L'Argent
L'Argent (paragraphe n°324)
Chapitre II
Mais Saccard ne s'échauffait que par l'outrance de ses conceptions, et ce fut pis, le jour où, s'étant mis à lire des livres sur l'Orient, il ouvrit une histoire de l'expédition d'Egypte. Déjà, le souvenir des Croisades le hantait, ce retour de l'Occident vers l'Orient, son berceau, ce grand mouvement qui avait ramené l'extrême Europe aux pays d'origine, en pleine floraison encore, et où il y avait tant à apprendre. Seulement, la haute figure de Napoléon le frappa davantage, allant guerroyer là-bas, dans un but grandiose et mystérieux. S'il parlait de conquérir l'Egypte, d'y instaurer un établissement français, de donner ainsi à la France le commerce du Levant, il ne disait certainement pas tout ; et Saccard voulait voir, dans le côté de l'expédition qui est resté vague et énigmatique, il ne savait au juste quel projet de colossale ambition, un immense empire reconstruit, Napoléon couronné à Constantinople, empereur d'Orient et des Indes, réalisant le rêve d'Alexandre, plus grand que César et Charlemagne.
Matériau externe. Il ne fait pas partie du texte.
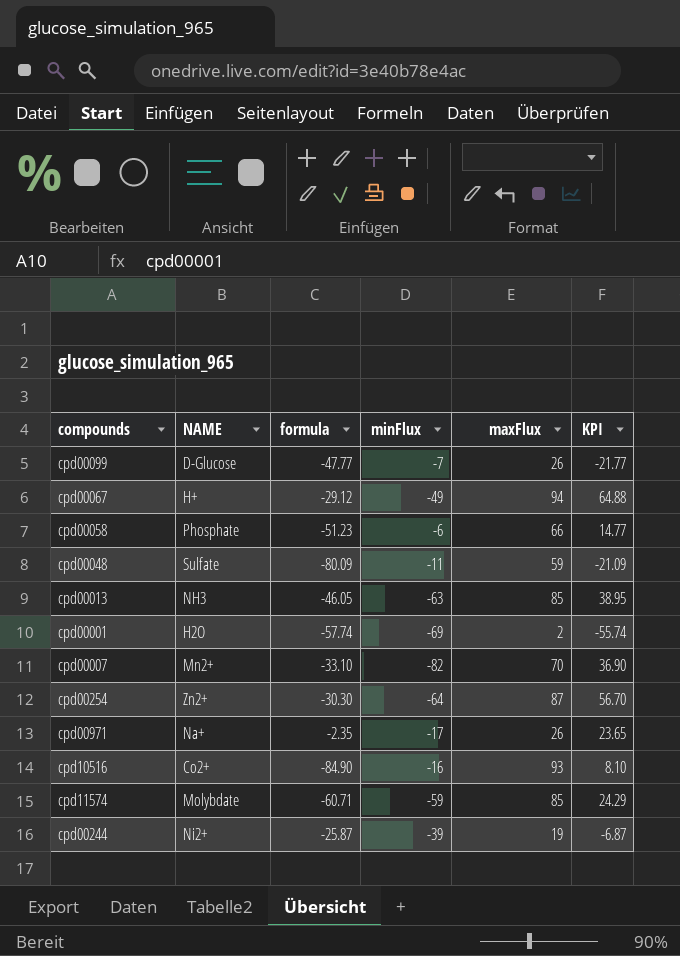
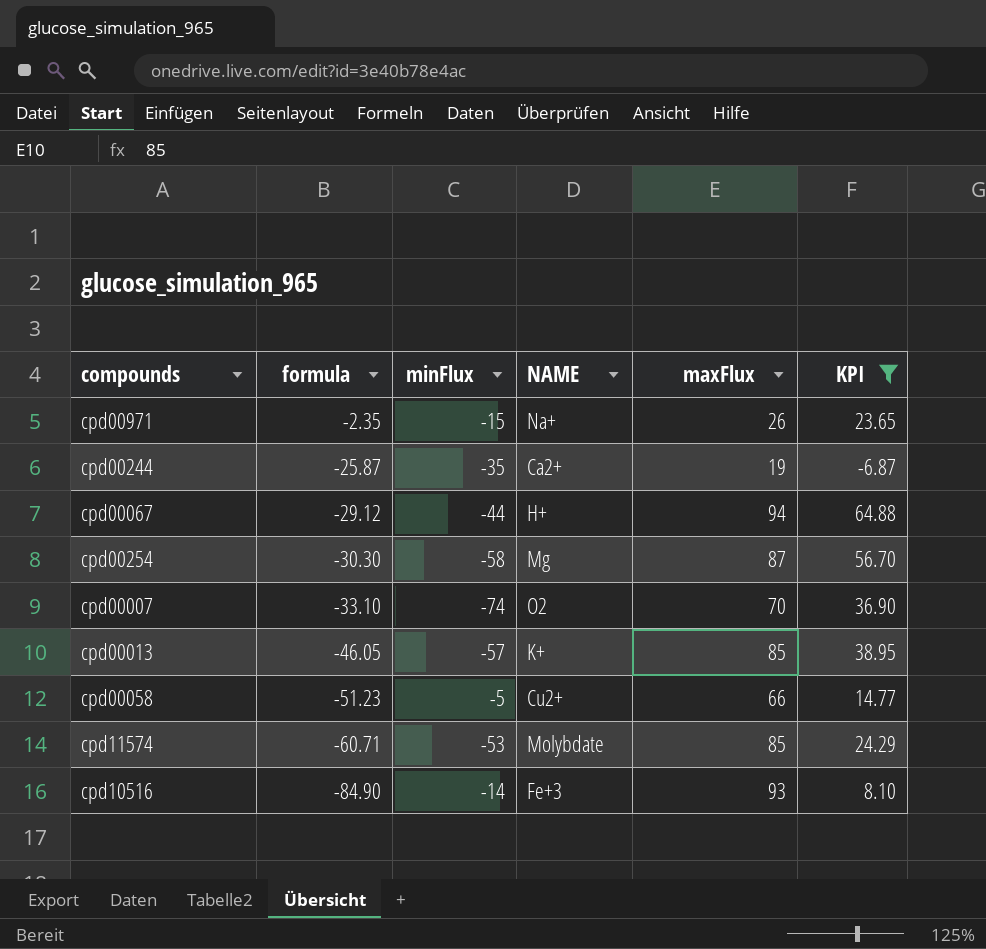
filter: none -> KPI >= -6.87
row order: none -> formula descending
column NAME | position: 2 -> 4
cpd00971 | minFlux: -17 -> -15
cpd00244 | minFlux: -39 -> -35
cpd00244 | NAME: Ni2+ -> Ca2+
cpd00067 | minFlux: -49 -> -44
cpd00254 | minFlux: -64 -> -58
cpd00254 | NAME: Zn2+ -> Mg
cpd00007 | minFlux: -82 -> -74
cpd00007 | NAME: Mn2+ -> O2
cpd00013 | minFlux: -63 -> -57
cpd00013 | NAME: NH3 -> K+
cpd00058 | minFlux: -6 -> -5
cpd00058 | NAME: Phosphate -> Cu2+
cpd11574 | minFlux: -59 -> -53
cpd10516 | minFlux: -16 -> -14
cpd10516 | NAME: Co2+ -> Fe+3

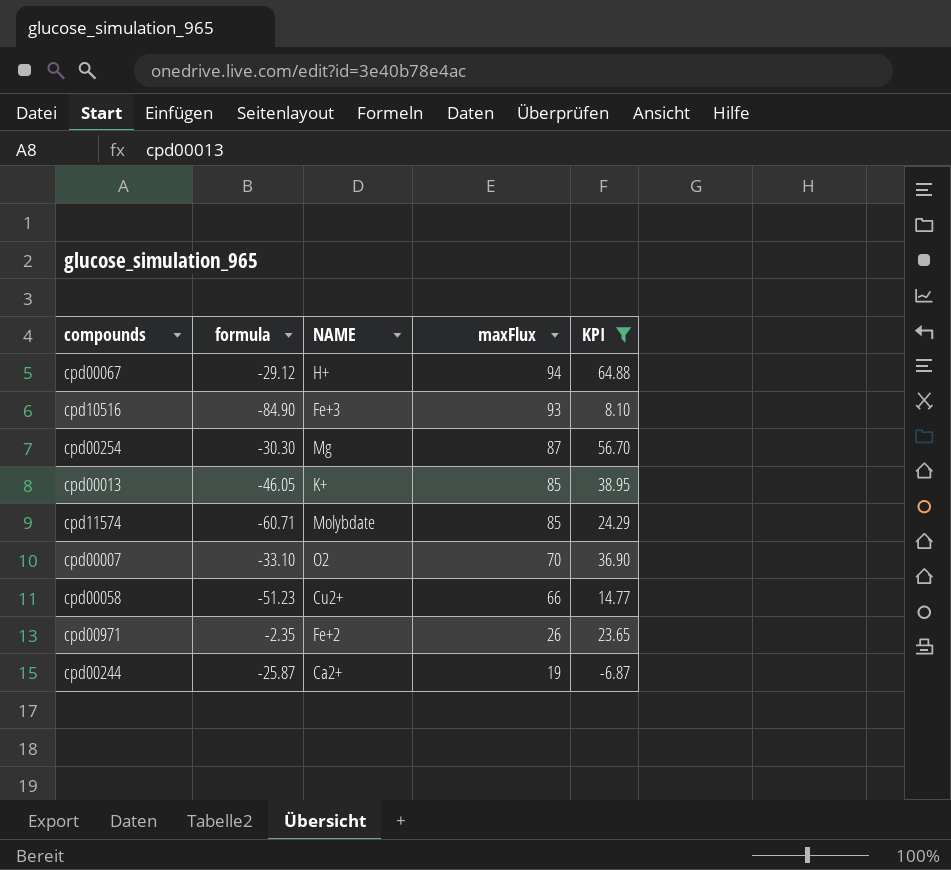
row order: formula descending -> maxFlux descending
column minFlux | position: 3 -> none
cpd00971 | NAME: Na+ -> Fe+2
Ne disait-il pas, à Sainte-Hélène, en parlant de Sidney, le général anglais qui l'avait arrêté devant Saint-Jean-d'Acre : " Cet homme m'a fait manquer ma fortune. " Et ce que les Croisades avaient tenté, ce que Napoléon n'avait pu accomplir, c'était cette pensée gigantesque de la conquête de l'Orient quienflammait Saccard, mais une conquête raisonnée, réalisée par la double force de la science et de l'argent. Puisque la civilisation était allée de l'est à l'ouest, pourquoi donc ne reviendrait-elle pas vers l'est, retournant au premier jardin de l'humanité, à cet Eden de la presqu'île hindoustanique, qui dormait dans la fatigue des siècles ? Ce serait une nouvelle jeunesse, il galvanisait le paradis terrestre, le refaisait habitable par la vapeur et l'électricité, replaçait l'Asie Mineure comme centre du vieux monde, comme point de croisement des grands chemins naturels qui relient les continents. Ce n'étaient plus des millions à gagner, mais des milliards et des milliards.